AWS opened the door for developers to import tailored AI applications into its cloud-based Bedrock managed service in April. Custom Model Import for Amazon Bedrock is available under preview in the hyperscaler’s U.S. East region.
The feature lets enterprises upload models built on open architectures and fine-tuned outside the platform for domain-specific use cases, the company said. The Bedrock multimodel marketplace already offers access to commercial models trained by AI21 Labs, Anthropic, Cohere, Meta, Mistral AI, Stability AI and Amazon along with guardrail and evaluation tools.
“Custom model import is a sneaky big launch that satisfies a customer request,” Amazon President and CEO Andy Jassy said Tuesday during a Q1 2024 earnings call.
The feature was designed for “companies who prefer not to build models from scratch but rather seek to leverage an existing large language model or customize it with their own data,” Jassy said.
AWS and its hyperscaler competitors are using generative AI technologies as a magnet to draw business to cloud.
The strategy is paying off.
“We're seeing strong AWS demand in both generative AI and our non-generative AI workloads, with customers signing up for longer deals and making bigger commitments,” Jassy said.
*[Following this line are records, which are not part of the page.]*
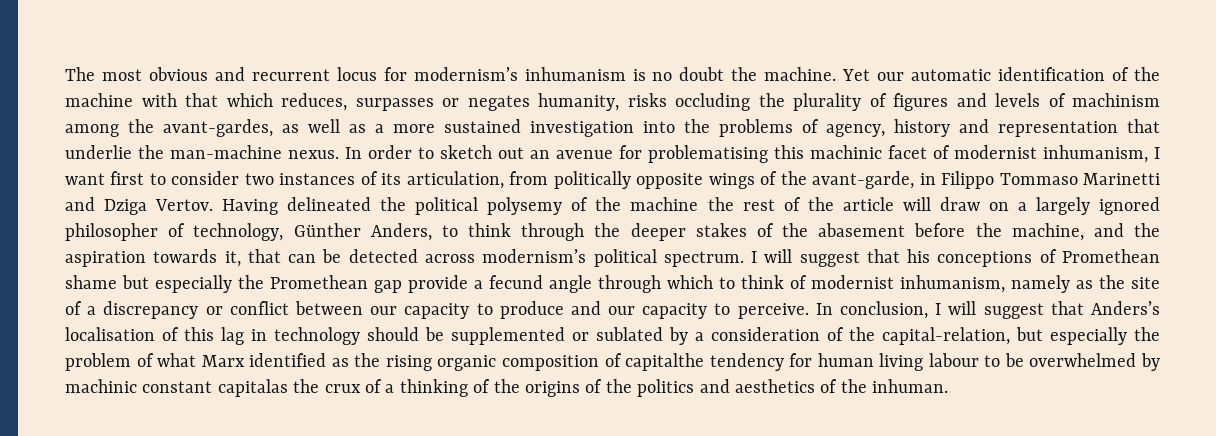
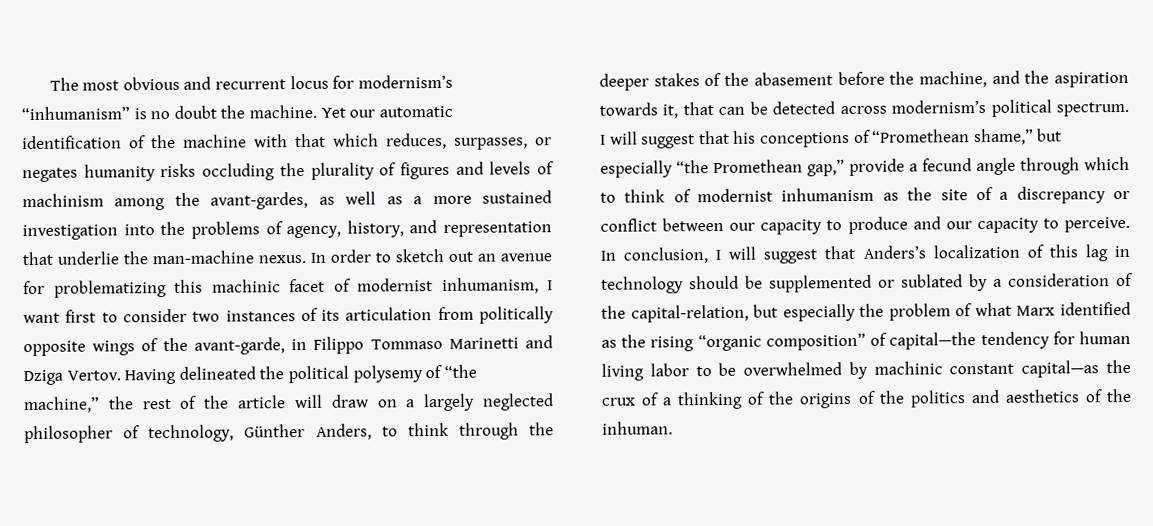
- The most obvious and recurrent locus for modernism’s inhumanism is no doubt the machine.
+ The most obvious and recurrent locus for modernism’s “inhumanism” is no doubt the machine.
- Yet our automatic identification of the machine with that which reduces, surpasses or negates humanity, risks occluding the plurality of figures and levels of machinism among the avant-gardes, as well as a more sustained investigation into the problems of agency, history and representation that underlie the man-machine nexus.
+ Yet our automatic identification of the machine with that which reduces, surpasses, or negates humanity risks occluding the plurality of figures and levels of machinism among the avant-gardes, as well as a more sustained investigation into the problems of agency, history, and representation that underlie the man-machine nexus.
- In order to sketch out an avenue for problematising this machinic facet of modernist inhumanism, I want first to consider two instances of its articulation, from politically opposite wings of the avant-garde, in Filippo Tommaso Marinetti and Dziga Vertov.
+ In order to sketch out an avenue for problematizing this machinic facet of modernist inhumanism, I want first to consider two instances of its articulation from politically opposite wings of the avant-garde, in Filippo Tommaso Marinetti and Dziga Vertov.
- Having delineated the political polysemy of the machine the rest of the article will draw on a largely ignored philosopher of technology, Günther Anders, to think through the deeper stakes of the abasement before the machine, and the aspiration towards it, that can be detected across modernism’s political spectrum.
+ Having delineated the political polysemy of “the machine,” the rest of the article will draw on a largely neglected philosopher of technology, Günther Anders, to think through the deeper stakes of the abasement before the machine, and the aspiration towards it, that can be detected across modernism’s political spectrum.
- I will suggest that his conceptions of Promethean shame but especially the Promethean gap provide a fecund angle through which to think of modernist inhumanism, namely as the site of a discrepancy or conflict between our capacity to produce and our capacity to perceive.
+ I will suggest that his conceptions of “Promethean shame,” but especially “the Promethean gap,” provide a fecund angle through which to think of modernist inhumanism as the site of a discrepancy or conflict between our capacity to produce and our capacity to perceive.
- In conclusion, I will suggest that Anders’s localisation of this lag in technology should be supplemented or sublated by a consideration of the capital-relation, but especially the problem of what Marx identified as the rising organic composition of capitalthe tendency for human living labour to be overwhelmed by machinic constant capitalas the crux of a thinking of the origins of the politics and aesthetics of the inhuman.
+ In conclusion, I will suggest that Anders’s localization of this lag in technology should be supplemented or sublated by a consideration of the capital-relation, but especially the problem of what Marx identified as the rising “organic composition” of capital—the tendency for human living labor to be overwhelmed by machinic constant capital—as the crux of a thinking of the origins of the politics and aesthetics of the inhuman.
Amazon’s massive cloud division reported a four-percentage point quarter-over-quarter revenue bump during the three-month period ending March 31.
In the last year, the race to deploy generative AI technologies has created a cloud ecosphere teeming with embedded copilot tools and massive LLMs versed in everything from poetry to Python. But customizable open models with more modest compute demands may be the more practical business solution as enterprises winnow pilots down to scalable use cases.
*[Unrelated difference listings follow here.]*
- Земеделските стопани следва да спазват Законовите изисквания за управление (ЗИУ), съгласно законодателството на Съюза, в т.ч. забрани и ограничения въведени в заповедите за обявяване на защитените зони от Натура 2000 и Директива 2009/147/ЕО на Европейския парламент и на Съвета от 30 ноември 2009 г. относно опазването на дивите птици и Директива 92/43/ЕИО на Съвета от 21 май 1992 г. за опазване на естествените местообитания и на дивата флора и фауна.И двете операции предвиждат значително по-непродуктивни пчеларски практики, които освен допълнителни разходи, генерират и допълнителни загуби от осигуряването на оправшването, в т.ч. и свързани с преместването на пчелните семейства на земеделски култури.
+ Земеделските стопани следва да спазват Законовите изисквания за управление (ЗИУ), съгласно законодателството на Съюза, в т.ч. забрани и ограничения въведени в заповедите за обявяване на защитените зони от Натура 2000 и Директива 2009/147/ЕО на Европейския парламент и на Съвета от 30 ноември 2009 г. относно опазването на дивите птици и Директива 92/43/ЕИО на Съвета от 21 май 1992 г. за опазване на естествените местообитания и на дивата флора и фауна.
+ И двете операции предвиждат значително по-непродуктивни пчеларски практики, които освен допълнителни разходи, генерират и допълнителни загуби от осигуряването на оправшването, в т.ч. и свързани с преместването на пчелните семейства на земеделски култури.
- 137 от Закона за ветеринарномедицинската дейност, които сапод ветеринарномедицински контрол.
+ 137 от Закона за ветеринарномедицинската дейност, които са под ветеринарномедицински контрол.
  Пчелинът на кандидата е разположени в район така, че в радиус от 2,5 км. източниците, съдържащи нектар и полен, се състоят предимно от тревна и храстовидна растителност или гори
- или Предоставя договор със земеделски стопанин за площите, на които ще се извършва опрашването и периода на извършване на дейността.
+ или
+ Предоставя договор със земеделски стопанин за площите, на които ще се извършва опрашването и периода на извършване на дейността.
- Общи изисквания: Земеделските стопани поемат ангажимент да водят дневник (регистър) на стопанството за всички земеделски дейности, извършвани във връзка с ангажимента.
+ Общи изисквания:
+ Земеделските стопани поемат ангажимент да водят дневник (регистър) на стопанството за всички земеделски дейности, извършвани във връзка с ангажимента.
“Customers want the right model for the right use case,” Arun Chandrasekaran, Gartner distinguished VP analyst, said in a CIO Dive interview. “Enterprises are saying, ‘These enormously powerful models are a great demonstration of the potential of AI, but that's overkill in my environment.’”
Enterprises are less hesitant to feed proprietary data into an LLM when they have visibility into the model, he added.
Opening up LLMs
Currently there are no clear standards for what constitutes an open-source model. Meta, for example, has yet to release the research documentation for its nominally open-source Llama 3. The LLM’s license grants users the right to “use, reproduce, distribute, copy, create derivative works of and make modifications to the Llama Materials.”
Meta also placed commercial limits on Llama 3, requiring developers to request a license for model applications that log more than 700 million monthly users. Chandrasekaran believes most enterprises won’t be hamstrung by that restriction.
At the enterprise level, increased portability and deeper transparency unlock the door to domain-specific customizations. An open model fine-tuned with a company’s data is likely to be far more efficient than a large general-purpose model with broad functionality, Chandrasekaran said.
The downside of model customization is that it takes resources and know-how at a time when technical skills are in high demand and short supply. Even the White House was pushed to make a public effort to recruit AI talent.
Bedrock’s model import function is only helpful if a company has the requisite chops to build AI, Forrester Principal Analyst Tracy Woo told CIO Dive.
“AWS has given you lots of LEGO blocks to build whatever you want in Bedrock,” Woo said. “But if I’m a bank or I run a grocery store chain, I may not have access to the technical people who can do that.”
Hyperscalers should also be wary of the mounting costs of generative AI workloads when cloud bills are already an enterprise pain point, according to Woo.
“Generative AI can be really expensive and that’s one of the things that all the cloud providers are scared of,” Woo said.
Chandrasekaran agreed. “The mom and pop enterprises are not going to be doing a lot of customization for many reasons,” he said. “It’s expensive, there's a GPU shortage you have to deal with and it’s just very complex.”